La constructora Acciona ha trazado un cortafuegos para proteger a su primera línea directiva del escándalo ocasionado por el supuesto pago de mordidas al exministro de Transportes, José Luis Ábalos, y su asesor, Koldo García, a cambio de contratos de obra pública adjudicados entre 2018 y 2021, durante la etapa de ambos en el Ministerio de Transportes. La suma de los concursos ganados en posible fraude supera los 500 millones de euros. Acciona, cotizada en Bolsa y controlada por la familia Entrecanales, una de las sagas con mayor trayectoria en la ejecución de infraestructuras públicas en España, ha abierto una investigación interna tras haber sido señalada por la Unidad Central Operativa (UCO) de la Guardia Civil en un detallado informe sobre el caso Ábalos, en el que se destapa el amaño de numerosas licitaciones. La empresa ha expresado total “desconocimiento, sorpresa y preocupación” ante los hechos investigados.

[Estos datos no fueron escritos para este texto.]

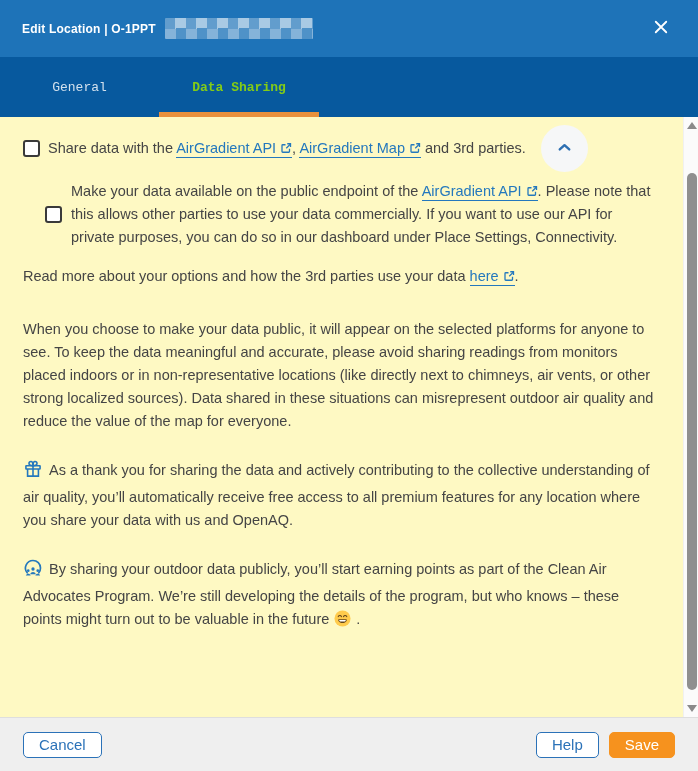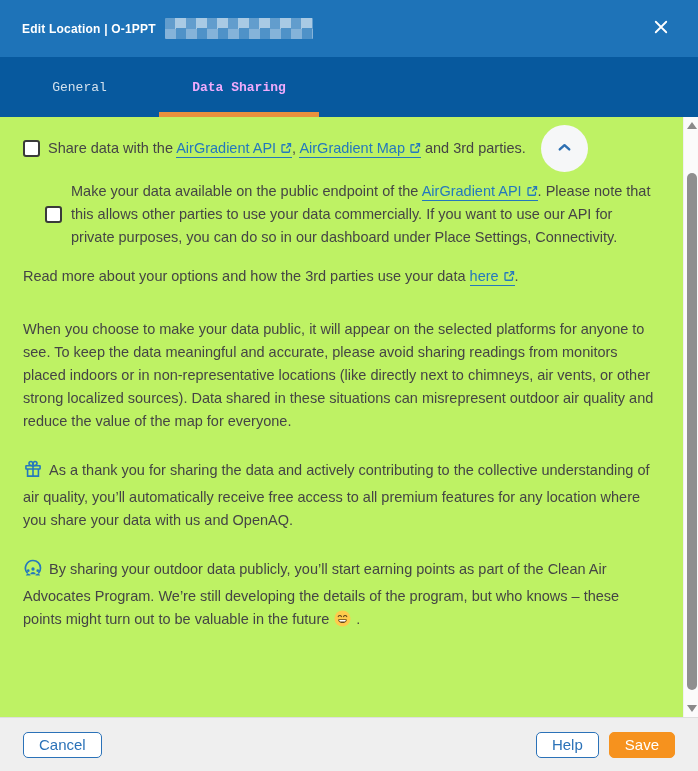--- a/index.html
+++ b/index.html
@@ -28,26 +28,26 @@
   
   .tabbar {
     height:60px; background:#07599e; flex:0 0 auto; display:flex; padding-left:16px;
   }
   .tab {
     position:relative; display:flex; align-items:center; justify-content:center;
     font-size:13px; color:rgba(255,255,255,.82); cursor:pointer; background:none; border:none;
     font-family:Liberation Mono, monospace;
   }
   .tab.general { width:127px; }
-  .tab.datasharing { width:160px; margin-left:16px; color:#f0abfc; font-weight:700; }
+  .tab.datasharing { width:160px; margin-left:16px; color:#84cc16; font-weight:700; }
   .tab.datasharing::after {
     content:""; position:absolute; left:0; right:0; bottom:0; height:5px; background:#e9913d;
   }
   
-  .body { flex:1 1 auto; position:relative; background:#bef264; }
+  .body { flex:1 1 auto; position:relative; background:#fef9c3; }
   .content {
     position:absolute; left:0; top:0; right:15px; bottom:0;
     padding:8px 27px 0 23px; color:#454545; font-size:14.5px; line-height:23px;
     overflow:hidden;
   }
   .cb {
     appearance:none; -webkit-appearance:none; flex:0 0 auto;
     width:17px; height:17px; border:2px solid #3a3a3a; border-radius:3px; background:#fff;
     cursor:pointer; margin:0;
   }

A lo largo de un largo relato por parte de la UCO se ofrecen todo tipo de indicios que conducen a Santos Cerdán, secretario de Organización del PSOE, cargo del que ha dimitido esta tarde, como intermediario o “gestor” de una batería de “contraprestaciones económicas” que Acciona habría pagado a Ábalos y García. El presidente del Gobierno, Pedro Sánchez, ha calificado de “gravísimos” esos indicios durante una rueda de prensa celebrada en la sede del PSOE en Madrid, en la que actuaba como secretario general de los socialistas. El terremoto político es de enormes dimensiones, aunque Sánchez descarta el adelanto electoral.